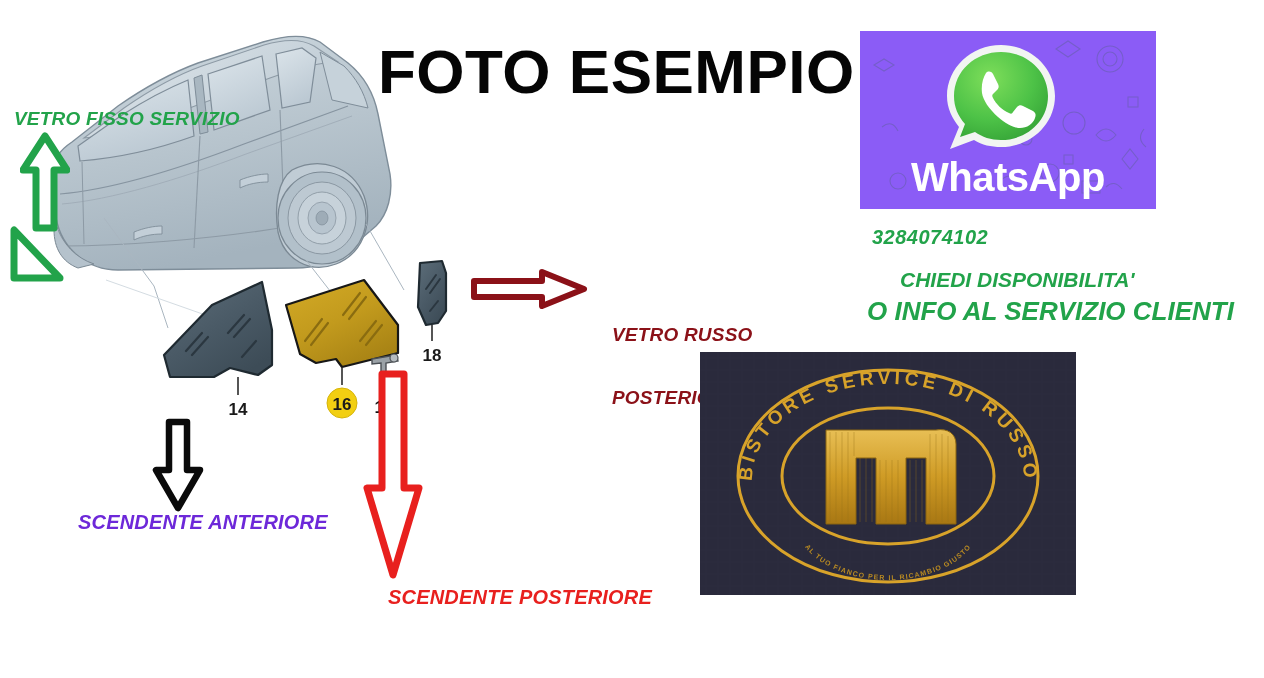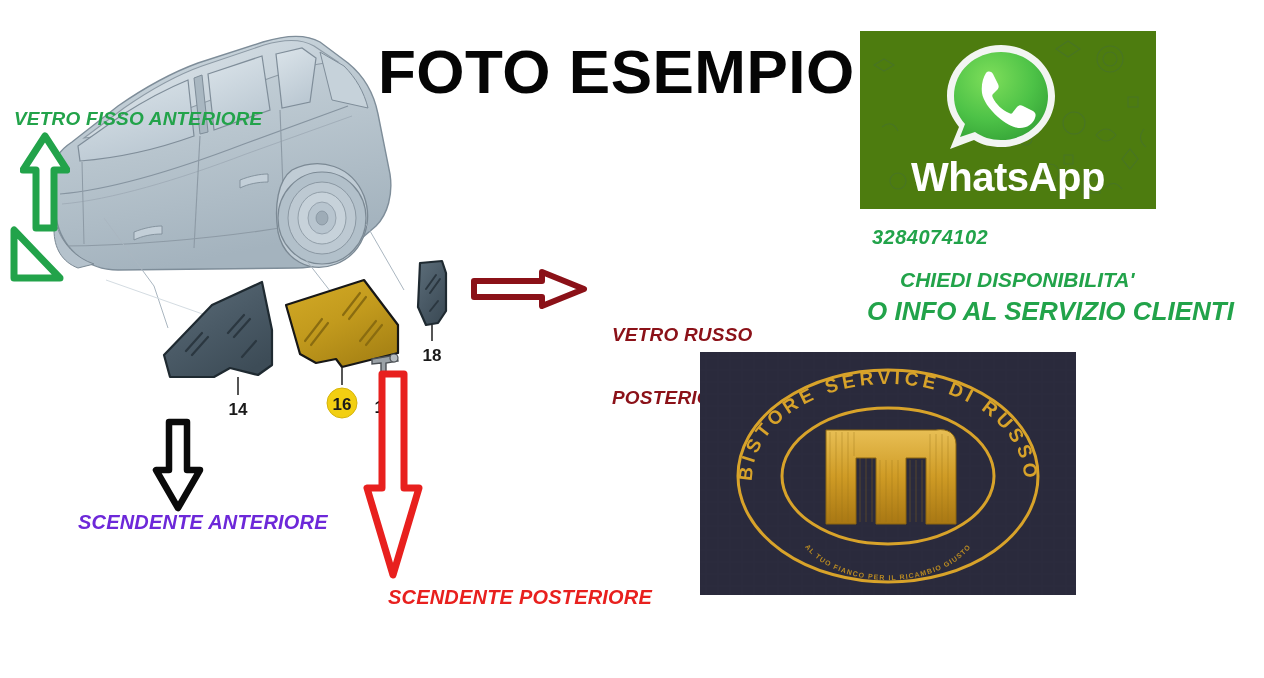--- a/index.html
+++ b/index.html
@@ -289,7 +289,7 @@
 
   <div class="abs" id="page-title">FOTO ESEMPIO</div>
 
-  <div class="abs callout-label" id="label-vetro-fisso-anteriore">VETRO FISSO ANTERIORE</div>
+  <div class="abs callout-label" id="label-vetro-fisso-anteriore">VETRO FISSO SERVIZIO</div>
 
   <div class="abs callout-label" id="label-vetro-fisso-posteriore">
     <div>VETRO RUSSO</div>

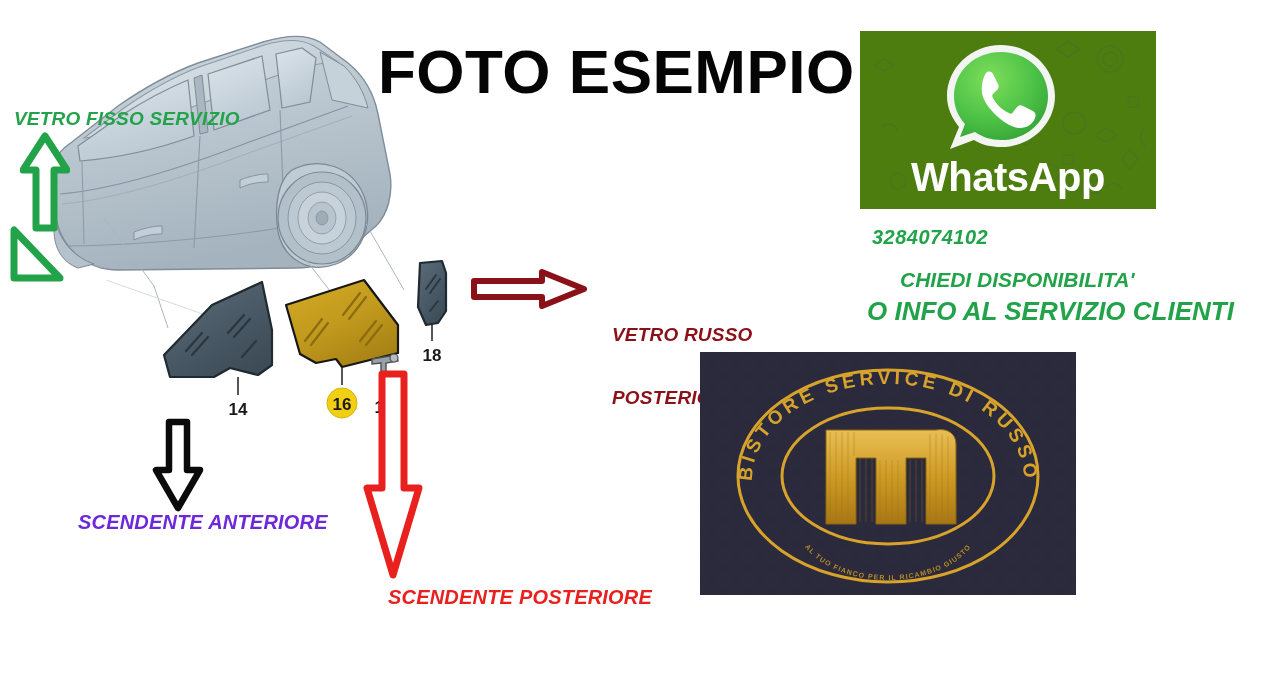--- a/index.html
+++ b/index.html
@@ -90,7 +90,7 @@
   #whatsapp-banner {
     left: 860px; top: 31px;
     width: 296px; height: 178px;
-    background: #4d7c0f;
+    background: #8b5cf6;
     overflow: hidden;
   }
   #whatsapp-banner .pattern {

□ □ □ □

### What you will do
The answer must be the full listing, word for word, with no images in it.

### Solution to this task
--- a/index.html
+++ b/index.html
@@ -289,7 +289,7 @@
 
   <div class="abs" id="page-title">FOTO ESEMPIO</div>
 
-  <div class="abs callout-label" id="label-vetro-fisso-anteriore">VETRO FISSO ANTERIORE</div>
+  <div class="abs callout-label" id="label-vetro-fisso-anteriore">VETRO FISSO SERVIZIO</div>
 
   <div class="abs callout-label" id="label-vetro-fisso-posteriore">
     <div>VETRO RUSSO</div>

--- a/index.html
+++ b/index.html
@@ -90,7 +90,7 @@
   #whatsapp-banner {
     left: 860px; top: 31px;
     width: 296px; height: 178px;
-    background: #4d7c0f;
+    background: #8b5cf6;
     overflow: hidden;
   }
   #whatsapp-banner .pattern {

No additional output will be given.